Records shown -

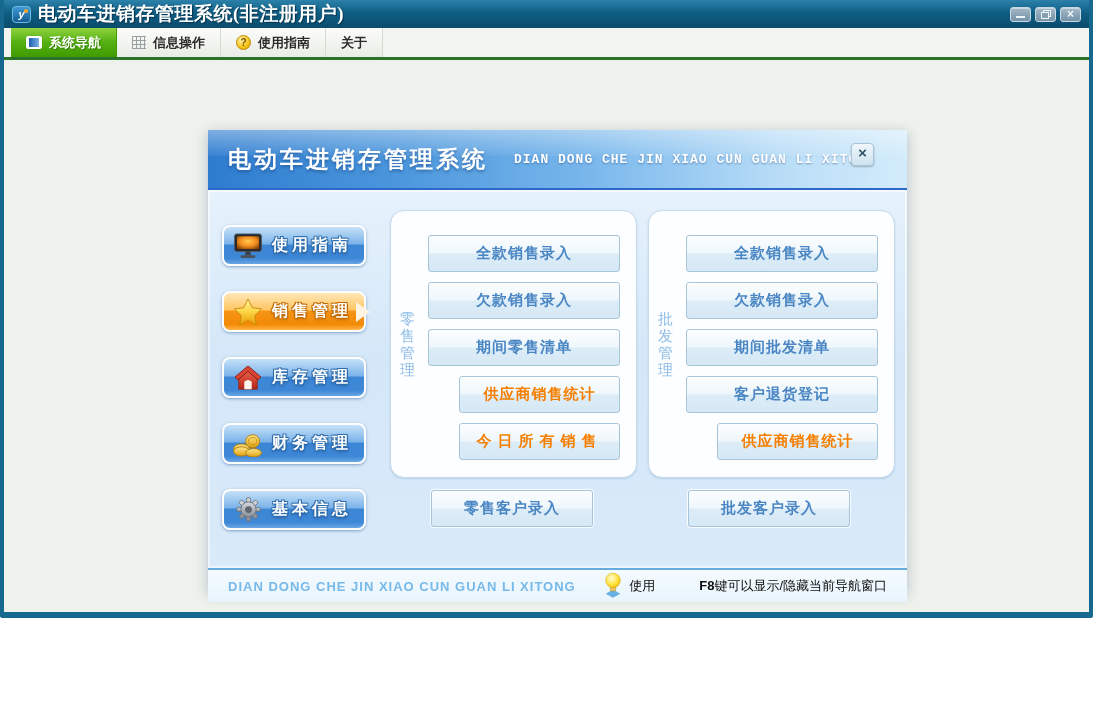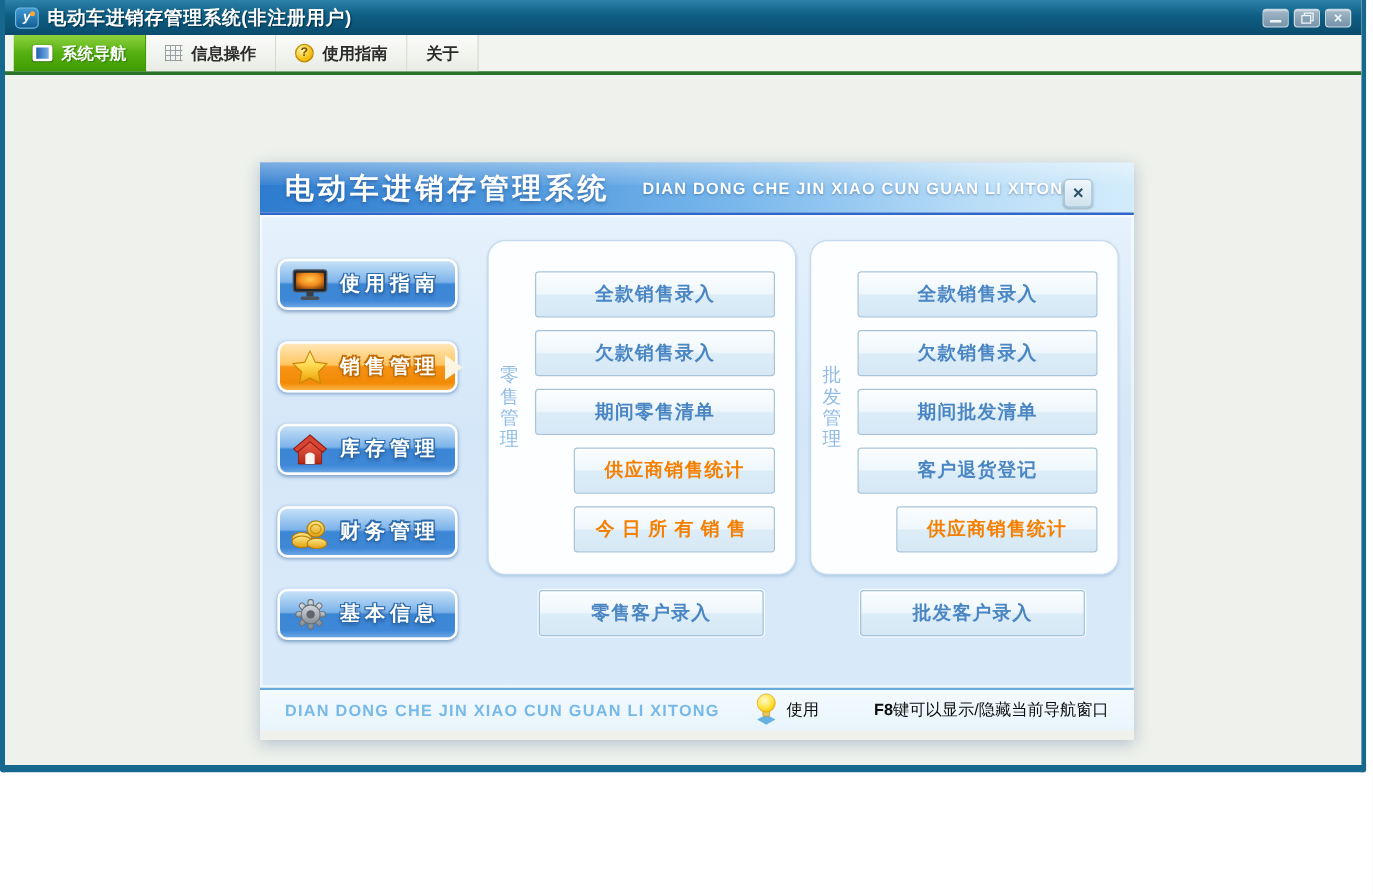--- a/index.html
+++ b/index.html
@@ -10,21 +10,21 @@
     border-left:4px solid #16688f; border-right:4px solid #16688f; border-bottom:6px solid #16688f;
     border-bottom-left-radius:3px; border-bottom-right-radius:3px; background:#eef1ec; }
 
   .title-bar { height:28px; background:linear-gradient(#2c82aa 0%, #0f5e84 45%, #0a4c6d 100%);
     display:flex; align-items:center; padding:0 8px; gap:7px; }
   .app-logo { width:19px; height:17px; border-radius:4px; background:linear-gradient(#3f9ad4,#135d93);
     border:1px solid #6dbbe4; color:#fff; font-size:11px; font-weight:bold; font-style:italic;
     display:flex; align-items:center; justify-content:center; position:relative; }
   .app-logo::after { content:''; position:absolute; right:2px; top:2px; width:4px; height:4px;
     border-radius:50%; background:#ffa62b; }
-  .win-title { color:#fff; font-size:15px; font-weight:bold; text-shadow:1px 1px 1px #03334d; letter-spacing:.5px; }
+  .win-title { color:#fff; font-size:19px; font-weight:bold; text-shadow:1px 1px 1px #03334d; letter-spacing:.5px;font-family:Liberation Serif, serif; }
   .win-controls { margin-left:auto; display:flex; gap:4px; }
   .win-btn { width:21px; height:15px; border-radius:3px; cursor:default;
     background:linear-gradient(#a3b9c8,#7693a8); border:1px solid #c9d8e2;
     box-shadow:inset 0 1px 0 rgba(255,255,255,.45); display:flex; align-items:center; justify-content:center;
     color:#eef5f9; font-size:12px; font-weight:bold; line-height:1; }
   .glyph-min { width:9px; height:2px; background:#eef5f9; margin-top:6px; }
   .glyph-restore { position:relative; width:10px; height:9px; }
   .glyph-restore::before { content:''; position:absolute; right:0; top:0; width:6px; height:5px; border:1px solid #eef5f9; }
   .glyph-restore::after  { content:''; position:absolute; left:0; bottom:0; width:6px; height:5px; border:1px solid #eef5f9; background:#86a0b2; }
 
@@ -43,23 +43,23 @@
                repeating-linear-gradient(90deg,#98a0a4 0 1px,transparent 1px 4px); }
   .guide-icon { width:15px; height:15px; border-radius:50%;
     background:radial-gradient(circle at 35% 30%, #fff3b0, #f7c61e 55%, #d99a00 100%);
     border:1px solid #c18a00; color:#7a5200; font-size:10px; font-weight:bold;
     display:flex; align-items:center; justify-content:center; }
 
   
   .dialog { position:absolute; left:208px; top:130px; width:699px; height:462px; z-index:5;
     box-shadow:0 3px 12px rgba(30,70,120,.28); }
 
-  .dlg-header { height:42px; position:relative; display:flex; align-items:center; padding:0 20px;
+  .dlg-header { height:60px; position:relative; display:flex; align-items:center; padding:0 20px;
     background:linear-gradient(90deg,#2e7ccf 0%, #4c97dd 28%, #7ab8ec 55%, #b9ddf7 82%, #d3ecfb 100%);
-    border-bottom:2px solid #2f66c9; }
+    border-bottom:2px solid #2f66c9;font-family:Liberation Mono, monospace; }
   .dlg-header::before { content:''; position:absolute; left:0; right:0; top:0; height:45%;
     background:linear-gradient(rgba(255,255,255,.38),rgba(255,255,255,.05)); pointer-events:none; }
   .dlg-title { font-size:23px; font-weight:bold; color:#fff; letter-spacing:3px;
     text-shadow:0 2px 3px rgba(20,60,120,.5); position:relative; }
   .dlg-subtitle { font-size:13px; font-weight:bold; color:#fff; margin-left:26px; letter-spacing:1px;
     text-shadow:0 1px 2px rgba(20,60,120,.45); position:relative; }
   .dlg-close { position:absolute; right:33px; top:13px; width:23px; height:23px;
     background:linear-gradient(#f0f7fc,#cfe2ee); border:1px solid #a8c6da; border-radius:4px;
     color:#2e5368; font-weight:bold; font-size:15px; line-height:1;
     display:flex; align-items:center; justify-content:center; box-shadow:0 1px 2px rgba(0,0,0,.25); cursor:default; }
@@ -89,21 +89,21 @@
   .group-label { position:absolute; left:9px; top:50%; transform:translateY(-50%); width:15px;
     font-size:15px; line-height:17px; color:#8fbce6; text-align:center; word-break:break-all; }
   .panel-buttons { position:absolute; left:37px; top:24px; width:192px; display:flex; flex-direction:column; gap:10px; }
   .pbtn { height:37px; border:1px solid #a6c4da; border-radius:3px; cursor:default;
     background:linear-gradient(#fbfdfe 0%, #eff7fc 48%, #dcedf8 52%, #d6e8f5 100%);
     box-shadow:0 0 0 1px rgba(255,255,255,.85), inset 0 1px 0 #fff;
     color:#4a86c3; font-weight:bold; font-size:15px; letter-spacing:1px;
     display:flex; align-items:center; justify-content:center; white-space:nowrap; }
   .pbtn.accent { color:#f57f00;margin-left:31px; }
   .pbtn.spaced { letter-spacing:6px; }
-  .entry-btn { position:absolute; top:300px; width:180px; height:37px; }
+  .entry-btn { position:absolute; top:300px; width:162px; height:37px; }
   .entry-btn.retail-entry { left:223px; }
   .entry-btn.wholesale-entry { left:480px; }
 
   
   .dlg-footer { height:34px; background:linear-gradient(#f4fbff,#e8f4fc); border-top:2px solid #66abdc;
     display:flex; align-items:center; padding:0 20px; }
   .footer-pinyin { color:#77b9e8; font-weight:bold; font-size:13px; letter-spacing:1px; }
   .footer-tip { margin-left:auto; display:flex; align-items:center; gap:6px; font-size:13px; color:#0d0d0d; }
   .footer-tip b { font-weight:bold;padding-left:44px; }
 </style>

Exercise description - Using the data above, extract exactly the lines from the one that holds "text-shadow:0 2px 3px" to the one that holds "background:linear-gradient(#fbfdfe 0%, #eff7fc", both ends included, and no others.

Answer space -
     text-shadow:0 2px 3px rgba(20,60,120,.5); position:relative; }
   .dlg-subtitle { font-size:13px; font-weight:bold; color:#fff; margin-left:26px; letter-spacing:1px;
     text-shadow:0 1px 2px rgba(20,60,120,.45); position:relative; }
   .dlg-close { position:absolute; right:33px; top:13px; width:23px; height:23px;
     background:linear-gradient(#f0f7fc,#cfe2ee); border:1px solid #a8c6da; border-radius:4px;
     color:#2e5368; font-weight:bold; font-size:15px; line-height:1;
     display:flex; align-items:center; justify-content:center; box-shadow:0 1px 2px rgba(0,0,0,.25); cursor:default; }
@@ -89,21 +89,21 @@
   .group-label { position:absolute; left:9px; top:50%; transform:translateY(-50%); width:15px;
     font-size:15px; line-height:17px; color:#8fbce6; text-align:center; word-break:break-all; }
   .panel-buttons { position:absolute; left:37px; top:24px; width:192px; display:flex; flex-direction:column; gap:10px; }
   .pbtn { height:37px; border:1px solid #a6c4da; border-radius:3px; cursor:default;
     background:linear-gradient(#fbfdfe 0%, #eff7fc 48%, #dcedf8 52%, #d6e8f5 100%);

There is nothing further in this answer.